Posted on: August 17, 2016 | Posted by: Alison Miller

The fact that a decades old friendship is dead in the water and it doesn’t bother me says to me that it’s been floating belly up for some time, and I just never really noticed.

Friendships die for various reasons; it can be something small that suddenly becomes a catalyst, or it can be something big and you just can’t ignore it. 

I guess what really happened that caused me to recently end this particular friendship was the realization that she apparently hasn’t understood a damn thing about me for a long, long time, followed by clarity that made me see that she hasn’t been invested in me, or our friendship, for an equally long time.

The catalyst started over another issue, but quickly degenerated to a crass shit storm of judgements about me, about my grief, about how I’ve handled my grief…and then went even lower with accusations about my husband.

Seriously?

You’ve been running from your grief for 4 years instead of dealing with it.
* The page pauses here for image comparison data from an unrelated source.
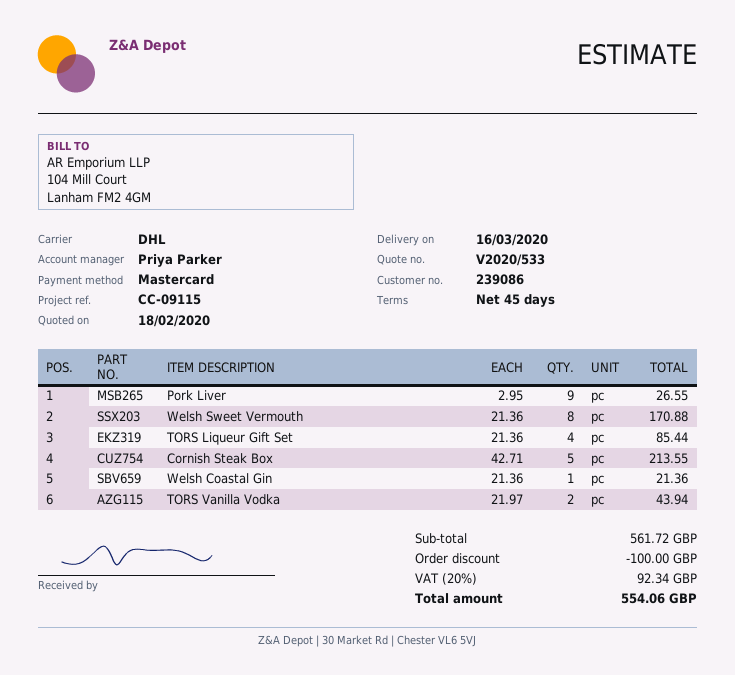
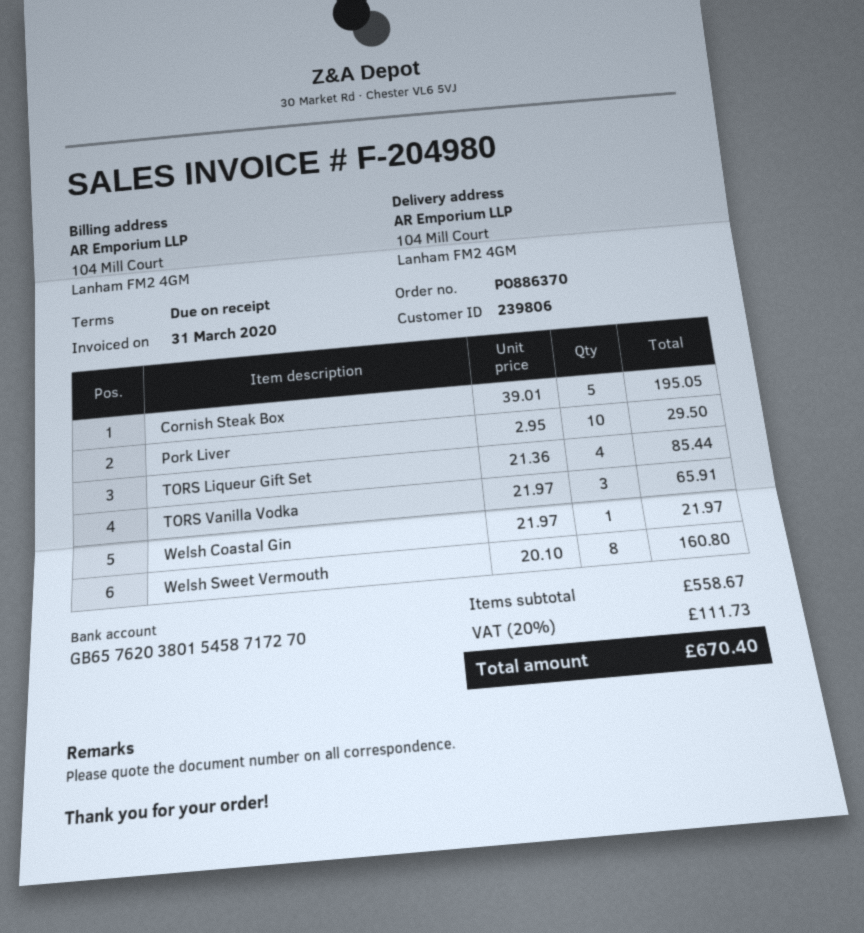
payment terms: 45 days -> on receipt
customer number: 239086 -> 239806
Pork Liver: 9 x 2.95 = 26.55 -> 10 x 2.95 = 29.50
Welsh Sweet Vermouth: 8 x 21.36 = 170.88 -> 8 x 20.10 = 160.80
Cornish Steak Box: 5 x 42.71 = 213.55 -> 5 x 39.01 = 195.05
Welsh Coastal Gin: 1 x 21.36 = 21.36 -> 1 x 21.97 = 21.97
TORS Vanilla Vodka: 2 x 21.97 = 43.94 -> 3 x 21.97 = 65.91
subtotal: 561.72 -> 558.67
discount: 100.00 -> none
tax: 20% = 92.34 -> 20% = 111.73
total: 554.06 -> 670.40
You didn’t need a new car or a trailer; you only bought them so that you could drive around the country and get noticed.  The inside of your trailer is filled with pictures of you and Chuck (this was written in an accusatory tone, for some reason).  I know things about Chuck and indiscretions with women but I don’t want to speak ill of the dead so I won’t say anything and you wouldn’t believe me anyways.

Wow. Where sick people will go, right?

Follow me to the blackboard and let’s diagram her comments, shall we?  I have a pointer to help us out.

Yes, indeed, I did paint my car/rig pink in order to draw people to me on the road.  As my mom would say that’s the pernt!  Jeez, I thought it was a pretty good plan, considering my brain was mush and my world was annihilated, but don’t go by me.  All it’s done is connect me with hundreds and hundreds of, you know, people, who give me hugs and I kind of like that, thank you very much.  And it has kept me from isolating myself in my grief.  Points for me on that!  And, hey, who doesn’t like pink?

And yes, the inside of my trailer is indeed filled with pictures of me and Chuck. Slap! Slap! Slap! to the side of the head here, as I try to figure out why that’s a problem for her, for anyone.  Bueller? Bueller?

Oh, yes.  And she was very upset that, when she visited me a month after Chuck died, I’d had a meltdown you know, because I felt safe to do that with my closest friend and my daughter one month after my husband died and shaved my head.  Please refer to various world customs where such expressions of grief are common.  It was very upsetting to her, you see.  And I didn’t talk to her much at the time, apparently now, now, no excuses about grief/shock/devastation/etc.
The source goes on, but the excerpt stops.